Getting started with Kalshi and KalshiArb

To start on Kalshi, US residents must complete KYC, link a US funding method, and obtain an API key for automated trading if using API access. KalshiArb offers scanning and autonomous agents that aim for sub-100 ms reaction to price changes, while remaining non-custodial. Pricing for KalshiArb tools centers on plans that fit different trader needs, with an emphasis on edge discovery rather than promises of fixed returns.

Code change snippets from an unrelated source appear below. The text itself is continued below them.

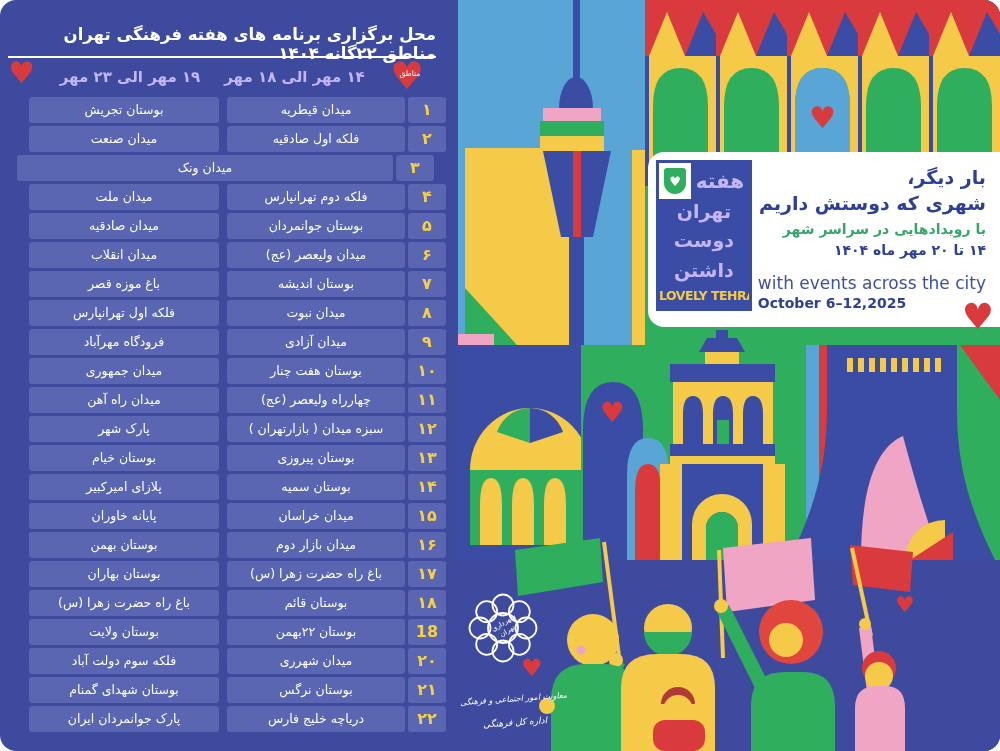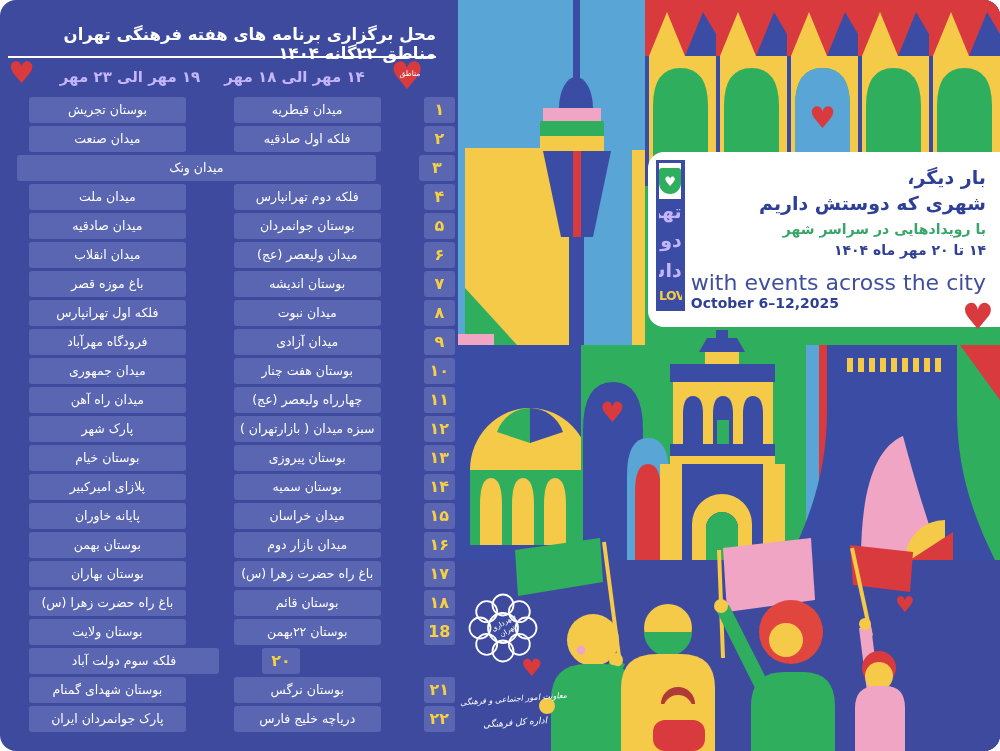"بوستان تجریش" .row { gap: 40px -> none }
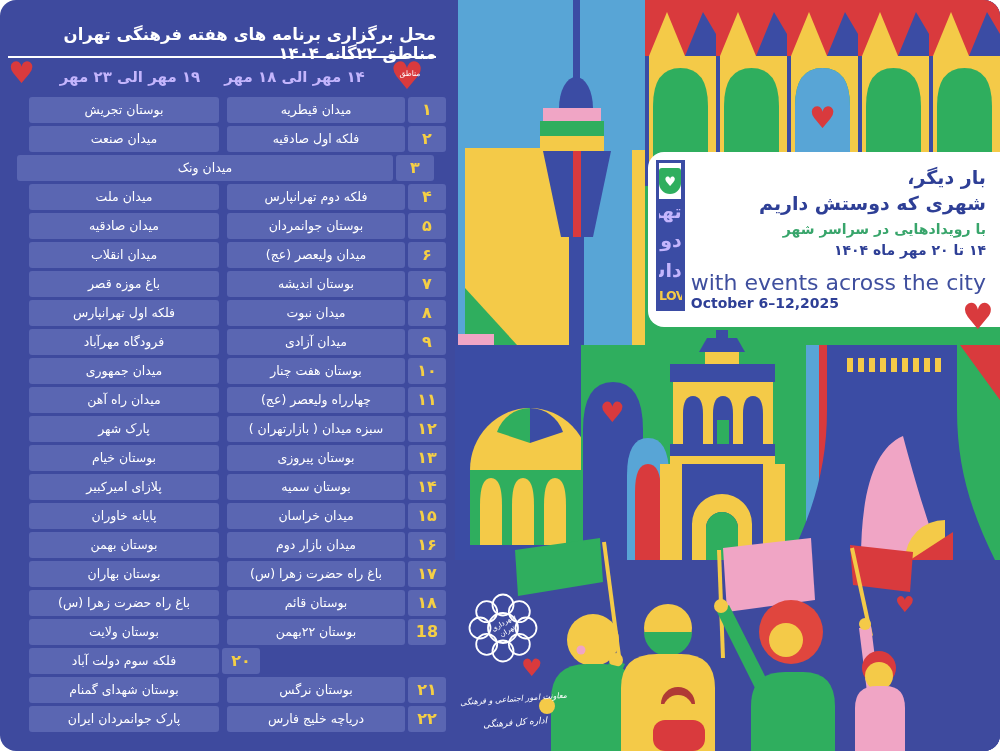"with events across the city" .en-tag { font-size: 22px -> 17px }
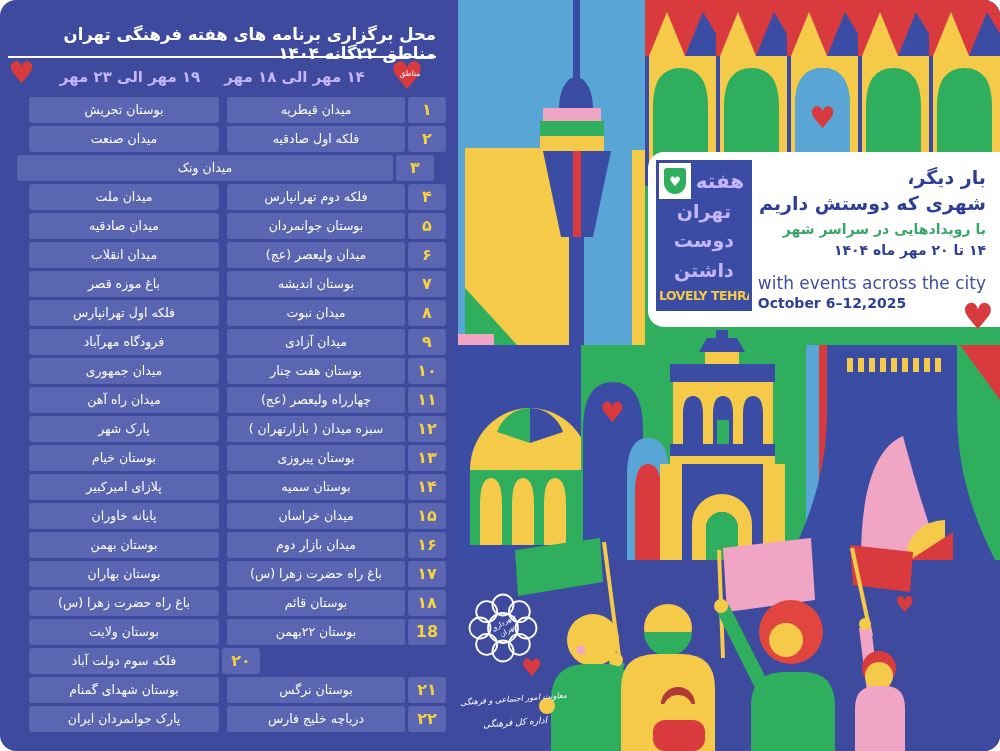"میدان شهرری" div.pill { html: none -> <div>میدان شهرری</div> }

Unlock Kalshi arbitrage with KalshiArb

Explore our pricing for the Kalshi Arbitrage Bot or the Autonomous AI Agent and start scanning for intra-market edges today. Non-custodial, latency-focused, and designed for US traders.

FAQ

What is Kalshi and what markets does it offer?
Kalshi is a US-regulated, CFTC-designated market for binary YES/NO event contracts. Markets cover a range of real-world events and settle to $1.00 for the correct outcome, with USD payouts.
Is Kalshi legal for US residents?
Yes, Kalshi operates as a CFTC-regulated DCM in the United States. Availability depends on state restrictions, and users must meet eligibility, KYC, and funding requirements.
How does an arbitrage opportunity work on Kalshi?
Arbitrage here looks for price gaps where YES and NO sides don’t sum to $1.00. If a gap exists, buying both sides can yield a defined edge, minus fees, with settlement rules determining the outcome.
What is KalshiArb and how does it help?
KalshiArb provides non-custodial scanner and autonomous AI tooling to identify and act on intra-market edges. It emphasizes edge mechanics and latency, while you keep control of your Kalshi API keys and funds.
Are there risks or limits I should know about?
Yes. Risks include settlement disputes, latency, API outages, and regulatory changes. There are also per-contract fees and potential restrictions from state regulators on certain markets.